Governor Duncan Taylor said Wednesday he didn’t “want to tempt fate” when it comes to the Cayman Islands’ budget situation.
However, Mr. Taylor told a group of reporters that the local government is “likely” to end the current fiscal year in June with an operating surplus; that means the government will have earned more in revenues than it spent on services. “We’ve made some very good progress,” the governor said Wednesday.
Although he did not produce specific numbers for the six-month period of Cayman’s 2010/11 budget year, the governor’s statements are backed up by preliminary reports from government economists.
The Cayman Islands Government’s overall deficit was $21.6 million as of 30 September 2010, according to a quarterly review by the Economics and Statistics Office.
That is very good news for the Islands, compared to September 2009, when economists measured Cayman’s deficit at some $125 million.
The figures released on a quarterly basis are different from the budget numbers the government puts out, partly because economists and auditors account for the numbers in slightly different ways and partly because the Economics and Statistics Office looks at the calendar year – rather than the government budget year, which runs from 1 July to 30 June.
However, the quarterly economic report for September 2010 does show some positive indicators for government finances, both on the revenue and the expenses side.
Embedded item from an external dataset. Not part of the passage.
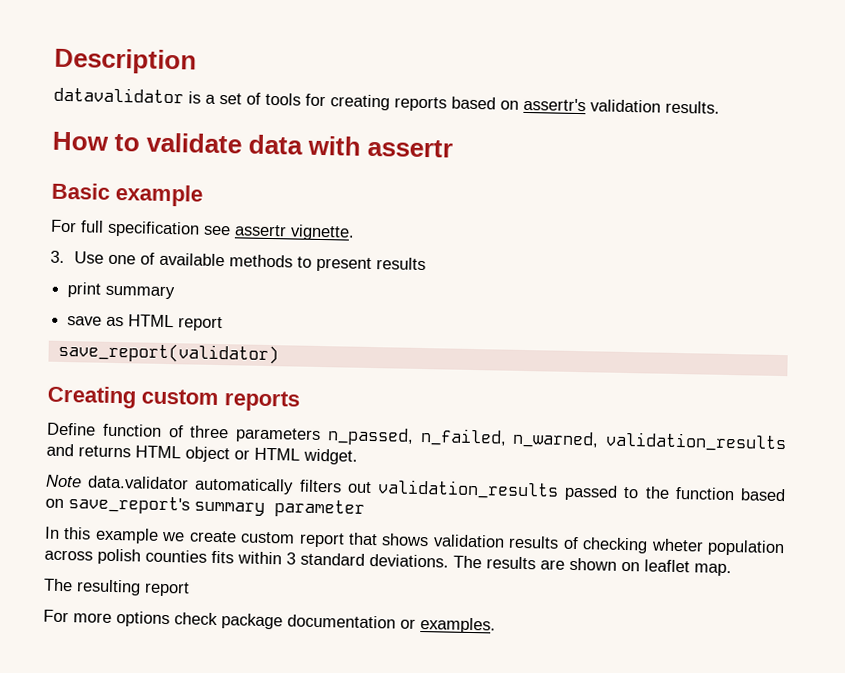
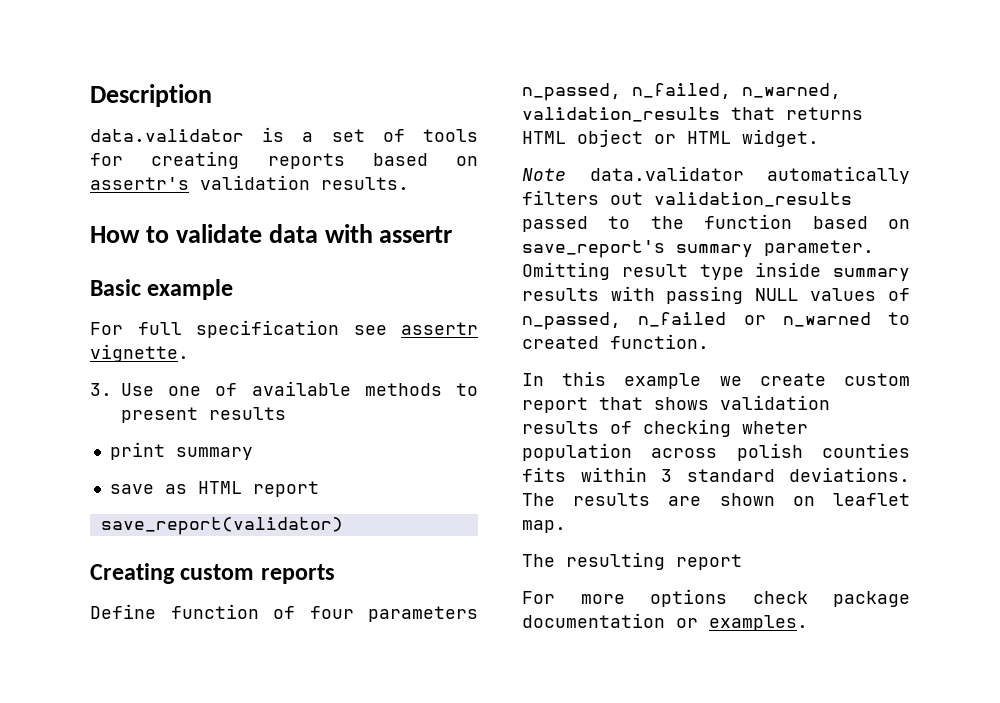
[53,86,184,104] datavalidator -> [90,129,244,142] data.validator
[189,425,230,439] three -> [309,606,354,619] four
[46,443,74,457] and -> [731,107,775,120] that
[274,499,365,518] parameter -> [764,240,874,256] [522,262,910,282] [522,286,910,304] [522,312,910,330] [522,334,709,349] parameter. Omitting result type inside summary results with passing NULL values of n_passed, n_failed or n_warned to created function.

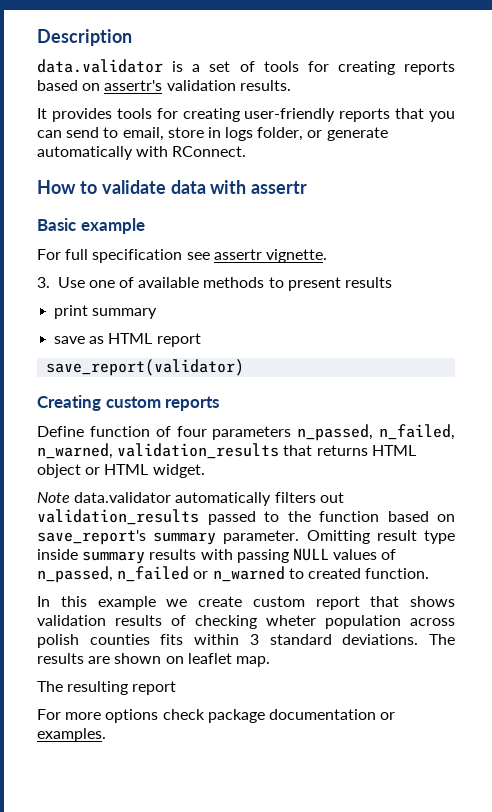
(409, 183) none -> [37,108,455,122] [37,127,388,141] [37,146,247,160] // It provides tools for creating user-friendly reports that you can send to email, store in logs folder, or generate automatically with RConnect.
“The overall balance has improved due to a current surplus and a simultaneous reduction in capital expenditure,” the Economics and Statistics Office report states. “The current surplus was aided by a 12.2 per cent increase in current revenue coupled with a reduction in recurrent expenditure of 2.8 per cent.”
Partly due to a reduction in salaries and cuts in other areas of personnel costs, Mr. Taylor said – by June – government personnel costs should come down by 15 per cent from two years ago, dropping from $250 million to $220 million. Some of the decline is attributed to attrition of government workers whose jobs have not been filled.
A review being done by the deputy governor’s office, now in its second phase, is also helping to find ways government can cut back. Mr. Taylor said Deputy Governor Donovan Ebanks has “done a rather amazing job” while carrying out the review. “It doesn’t mean we’re out of the woods yet,” Mr. Taylor said. “We still need to look at the size of the civil service in the long term to bring that down in the long term.”
A human resources review completed in June 2010 showed that the size of the central government service had decreased from 3,843 employees in January 2008 to 3,687 in June 2010. Mr. Ebanks previously said he would like to get the central government service down to around 3,500.
In addition to the central government employees, in June 2010 there were 2,194 people working for statutory authorities and government-owned companies – entities funded separately from the government’s general fund. However, some operations require subsidies from the central government if they do not break even.